- Joined
- Jun 27, 2017
- Professional Status
- Certified General Appraiser
- State
- California
Software & Documentation & Room Photos (inder images folder)
GitHub: https://github.com/wcraytor/KgNN01
https://github.com/wcraytor/KgNN01/blob/main/notebooks/room_type_identification.ipynb
Kaggle: (Almost completed, this will give you 30 hours/week, free, of running the code in Kaggle)
I just finished a Python and Jupyter program for classifying rooms by one of 10 room types: bathroom, dining, gaming, kitchen, laundry, living, office, terrace, and yard. It operates on a dataset of approximately 12,000, 512x512 pixel room photos. You can select the percentage of photos you want it to use, in case you don't have a fast computer. However, this typically lowers the accuracy of classification.
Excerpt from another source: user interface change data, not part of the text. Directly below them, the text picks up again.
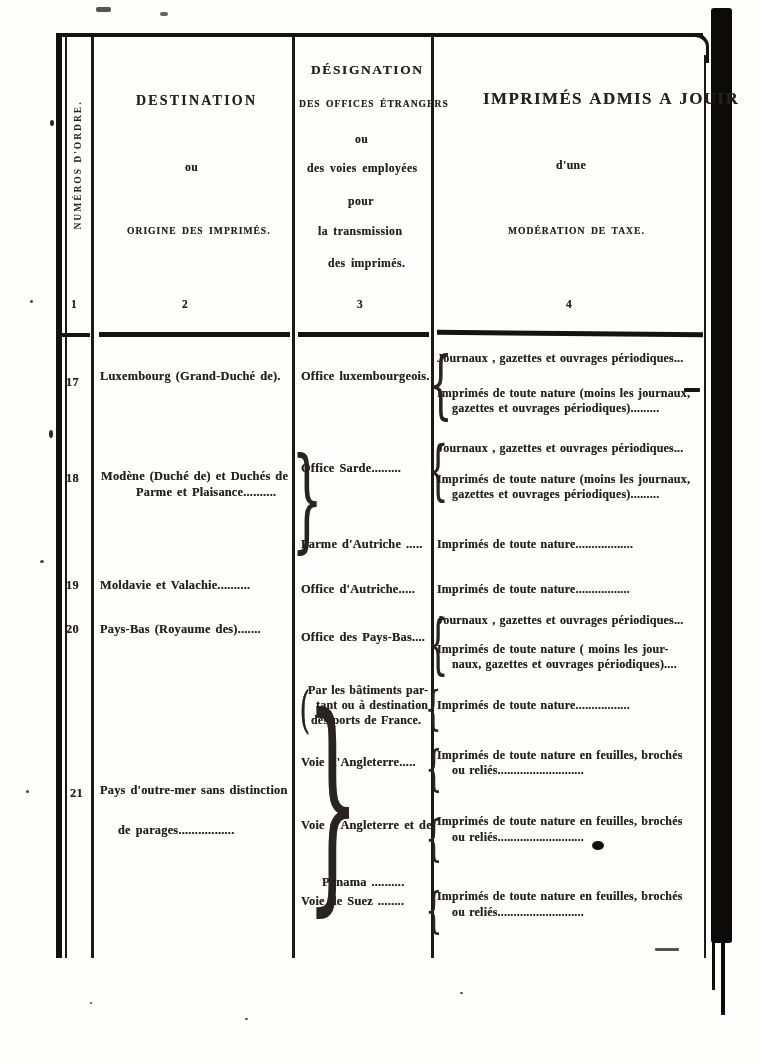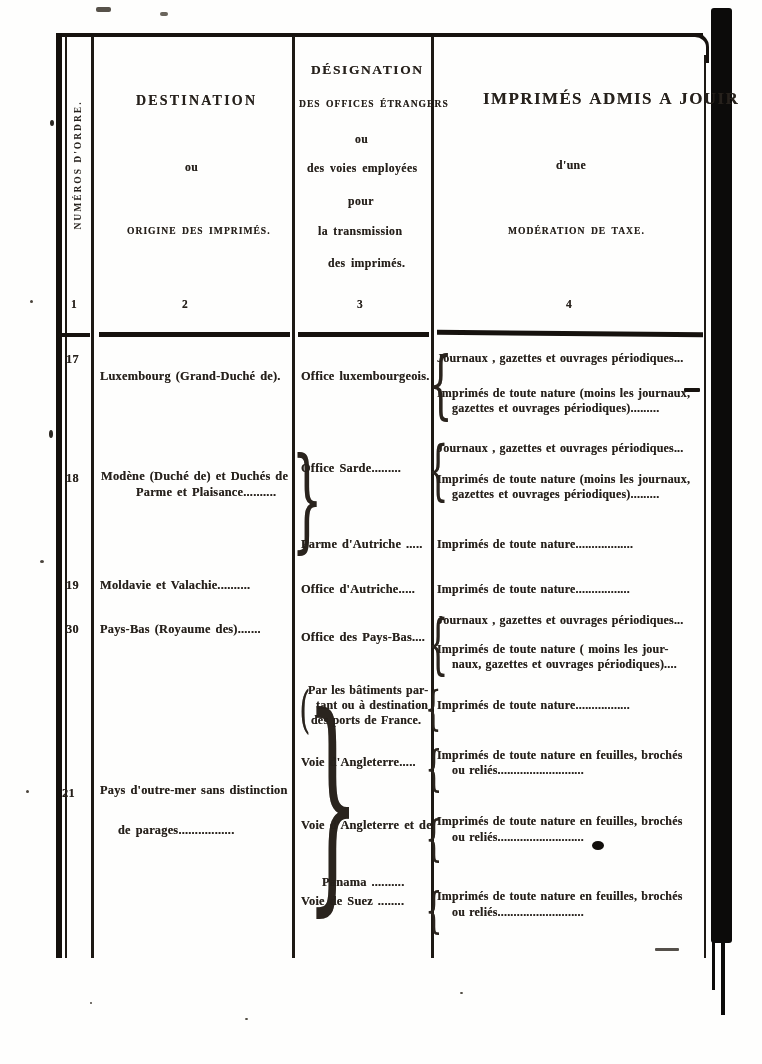--- a/index.html
+++ b/index.html
@@ -65,21 +65,21 @@
 
   <div class="t h3" style="left:483px;top:91px;font-size:17px;letter-spacing:1.4px;">IMPRIMÉS ADMIS A JOUIR</div>
   <div class="t hl" style="left:556px;top:158px;">d'une</div>
   <div class="t h2" style="left:508px;top:223px;">MODÉRATION DE TAXE.</div>
 
   <div class="t num" style="left:71px;top:297px;">1</div>
   <div class="t num" style="left:182px;top:297px;">2</div>
   <div class="t num" style="left:357px;top:297px;">3</div>
   <div class="t num" style="left:566px;top:297px;">4</div>
 
-  <div class="t" style="left:66px;top:352px;">17</div>
+  <div class="t" style="left:66px;top:375px;">17</div>
   <div class="t" style="left:100px;top:369px;">Luxembourg (Grand-Duché de).</div>
   <div class="t" style="left:301px;top:369px;">Office luxembourgeois.</div>
   <div class="brace" style="left:419px;top:346px;font-size:68px;line-height:78px;transform:scale(.55,1.1);">{</div>
   <div class="t small" style="left:437px;top:351px;">Journaux , gazettes et ouvrages périodiques...</div>
   <div class="t small" style="left:437px;top:386px;">Imprimés de toute nature (moins les journaux,</div>
   <div class="t small" style="left:452px;top:401px;">gazettes et ouvrages périodiques).........</div>
 
   <div class="t" style="left:66px;top:471px;">18</div>
   <div class="t" style="left:101px;top:469px;">Modène (Duché de) et Duchés de</div>
   <div class="t" style="left:136px;top:485px;">Parme et Plaisance..........</div>
@@ -90,29 +90,29 @@
   <div class="t small" style="left:437px;top:472px;">Imprimés de toute nature (moins les journaux,</div>
   <div class="t small" style="left:452px;top:487px;">gazettes et ouvrages périodiques).........</div>
   <div class="t" style="left:301px;top:537px;">Parme d'Autriche .....</div>
   <div class="t small" style="left:437px;top:537px;">Imprimés de toute nature..................</div>
 
   <div class="t" style="left:66px;top:578px;">19</div>
   <div class="t" style="left:100px;top:578px;">Moldavie et Valachie..........</div>
   <div class="t" style="left:301px;top:582px;">Office d'Autriche.....</div>
   <div class="t small" style="left:437px;top:582px;">Imprimés de toute nature.................</div>
 
-  <div class="t" style="left:66px;top:622px;">30</div>
+  <div class="t" style="left:66px;top:622px;">20</div>
   <div class="t" style="left:100px;top:622px;">Pays-Bas (Royaume des).......</div>
   <div class="t" style="left:301px;top:630px;">Office des Pays-Bas....</div>
   <div class="brace" style="left:419px;top:608px;font-size:60px;line-height:70px;transform:scale(.55,1.1);">{</div>
   <div class="t small" style="left:437px;top:613px;">Journaux , gazettes et ouvrages périodiques...</div>
   <div class="t small" style="left:437px;top:642px;">Imprimés de toute nature ( moins les jour-</div>
   <div class="t small" style="left:452px;top:657px;">naux, gazettes et ouvrages périodiques)....</div>
 
-  <div class="t" style="left:62px;top:786px;">21</div>
+  <div class="t" style="left:70px;top:786px;">21</div>
   <div class="t" style="left:100px;top:783px;">Pays d'outre-mer sans distinction</div>
   <div class="t" style="left:118px;top:799px;margin-top:24px;">de parages.................</div>
   <div class="brace" style="left:266px;top:682px;font-size:210px;line-height:240px;transform:scale(.4,1.1);">}</div>
 
   <div class="brace" style="left:296px;top:682px;font-size:46px;line-height:54px;transform:scale(.6,1.1);">(</div>
   <div class="t small" style="left:308px;top:683px;">Par les bâtiments par-</div>
   <div class="t small" style="left:316px;top:698px;">tant ou à destination</div>
   <div class="t small" style="left:311px;top:713px;">des ports de France.</div>
   <div class="brace" style="left:420px;top:684px;font-size:42px;line-height:50px;transform:scale(.6,1.1);">{</div>
   <div class="t small" style="left:437px;top:698px;">Imprimés de toute nature.................</div>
1. If all photos are used for training (70%), validation (15%), and testing (15%), I can get about 98% accuracy on the training data and 88% accuracy on the test data. This is not perfect, of course, but then if an appraiser were to go through these 12,000 photos, he probably couldn't do much better. Just imagine the photo of a living room with a dining room table in it: Is it really a living room or a dining room? Or how about gaming vs office when both typically have TVs and computers? So, some inaccuracy is to be expected, because that is the nature of things.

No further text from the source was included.